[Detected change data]
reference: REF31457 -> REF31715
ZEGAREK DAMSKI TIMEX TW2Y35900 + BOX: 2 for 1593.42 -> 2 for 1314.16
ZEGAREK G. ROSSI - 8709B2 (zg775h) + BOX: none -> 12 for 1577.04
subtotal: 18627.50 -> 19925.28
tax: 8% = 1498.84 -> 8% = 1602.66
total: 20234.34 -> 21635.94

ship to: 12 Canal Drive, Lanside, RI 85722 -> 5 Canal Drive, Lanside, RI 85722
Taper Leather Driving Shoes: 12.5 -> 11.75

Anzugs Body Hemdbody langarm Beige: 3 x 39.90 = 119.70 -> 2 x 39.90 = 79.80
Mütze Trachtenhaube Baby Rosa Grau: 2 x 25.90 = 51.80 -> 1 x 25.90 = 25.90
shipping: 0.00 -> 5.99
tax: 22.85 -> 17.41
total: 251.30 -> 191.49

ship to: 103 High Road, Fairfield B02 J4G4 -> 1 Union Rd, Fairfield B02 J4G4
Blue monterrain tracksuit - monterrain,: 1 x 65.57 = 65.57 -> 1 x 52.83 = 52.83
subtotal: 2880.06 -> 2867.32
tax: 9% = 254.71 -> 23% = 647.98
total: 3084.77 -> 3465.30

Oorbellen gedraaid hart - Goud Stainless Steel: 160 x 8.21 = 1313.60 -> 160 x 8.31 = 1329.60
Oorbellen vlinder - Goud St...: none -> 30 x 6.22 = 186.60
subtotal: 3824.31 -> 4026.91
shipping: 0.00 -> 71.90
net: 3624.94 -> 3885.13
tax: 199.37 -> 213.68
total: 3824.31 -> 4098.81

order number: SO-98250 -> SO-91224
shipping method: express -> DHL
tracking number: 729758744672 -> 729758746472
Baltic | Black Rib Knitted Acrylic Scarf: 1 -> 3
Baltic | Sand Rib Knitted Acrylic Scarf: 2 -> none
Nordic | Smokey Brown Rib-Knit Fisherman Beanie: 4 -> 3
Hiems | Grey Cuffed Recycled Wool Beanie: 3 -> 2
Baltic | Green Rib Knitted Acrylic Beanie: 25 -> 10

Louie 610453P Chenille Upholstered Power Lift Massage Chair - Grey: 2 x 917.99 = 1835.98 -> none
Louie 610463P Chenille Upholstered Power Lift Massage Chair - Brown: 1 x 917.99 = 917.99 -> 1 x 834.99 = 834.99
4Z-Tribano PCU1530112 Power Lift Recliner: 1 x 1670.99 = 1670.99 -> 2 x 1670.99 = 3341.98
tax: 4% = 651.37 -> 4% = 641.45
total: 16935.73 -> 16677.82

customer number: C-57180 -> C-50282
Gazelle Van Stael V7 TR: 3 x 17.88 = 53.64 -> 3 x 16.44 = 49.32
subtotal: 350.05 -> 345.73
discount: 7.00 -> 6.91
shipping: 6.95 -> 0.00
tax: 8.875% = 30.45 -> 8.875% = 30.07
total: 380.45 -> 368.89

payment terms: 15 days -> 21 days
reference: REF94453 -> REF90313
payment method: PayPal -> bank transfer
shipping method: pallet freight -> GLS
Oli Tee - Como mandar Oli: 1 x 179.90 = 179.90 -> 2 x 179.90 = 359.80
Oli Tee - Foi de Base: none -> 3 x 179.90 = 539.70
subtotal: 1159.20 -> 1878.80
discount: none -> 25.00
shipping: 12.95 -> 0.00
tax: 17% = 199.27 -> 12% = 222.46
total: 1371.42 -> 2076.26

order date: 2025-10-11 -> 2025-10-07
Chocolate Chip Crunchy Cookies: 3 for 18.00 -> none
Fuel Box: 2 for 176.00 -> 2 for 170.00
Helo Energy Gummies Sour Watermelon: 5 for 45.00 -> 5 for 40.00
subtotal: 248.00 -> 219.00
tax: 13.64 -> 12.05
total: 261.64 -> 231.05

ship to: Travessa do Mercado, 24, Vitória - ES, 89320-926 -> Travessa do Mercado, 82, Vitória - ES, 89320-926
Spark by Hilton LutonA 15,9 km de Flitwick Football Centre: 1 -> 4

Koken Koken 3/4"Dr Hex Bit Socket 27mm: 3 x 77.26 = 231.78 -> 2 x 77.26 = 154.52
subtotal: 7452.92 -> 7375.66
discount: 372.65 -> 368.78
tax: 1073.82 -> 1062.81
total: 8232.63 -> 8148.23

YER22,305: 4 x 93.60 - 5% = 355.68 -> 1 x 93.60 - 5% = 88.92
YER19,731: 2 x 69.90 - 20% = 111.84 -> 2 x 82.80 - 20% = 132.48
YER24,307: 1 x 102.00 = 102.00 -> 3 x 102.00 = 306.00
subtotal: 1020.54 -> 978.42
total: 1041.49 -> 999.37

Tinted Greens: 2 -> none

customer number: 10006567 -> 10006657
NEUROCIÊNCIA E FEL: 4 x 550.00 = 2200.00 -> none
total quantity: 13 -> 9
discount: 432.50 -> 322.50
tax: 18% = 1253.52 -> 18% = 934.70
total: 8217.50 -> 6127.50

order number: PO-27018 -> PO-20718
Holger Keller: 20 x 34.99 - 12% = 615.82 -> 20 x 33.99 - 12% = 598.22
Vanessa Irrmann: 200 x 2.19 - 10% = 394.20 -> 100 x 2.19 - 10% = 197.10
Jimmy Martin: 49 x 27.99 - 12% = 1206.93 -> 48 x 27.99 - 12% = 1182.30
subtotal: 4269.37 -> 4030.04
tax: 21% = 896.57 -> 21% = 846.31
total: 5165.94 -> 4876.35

• [Exercise prompt]:
Above are some lines. Repeat exactly, and only, those from the line that has "payment method: PayPal -> bank transfer" through the line that has "total: 1371.42 -> 2076.26".

• [Answer box]:
payment method: PayPal -> bank transfer
shipping method: pallet freight -> GLS
Oli Tee - Como mandar Oli: 1 x 179.90 = 179.90 -> 2 x 179.90 = 359.80
Oli Tee - Foi de Base: none -> 3 x 179.90 = 539.70
subtotal: 1159.20 -> 1878.80
discount: none -> 25.00
shipping: 12.95 -> 0.00
tax: 17% = 199.27 -> 12% = 222.46
total: 1371.42 -> 2076.26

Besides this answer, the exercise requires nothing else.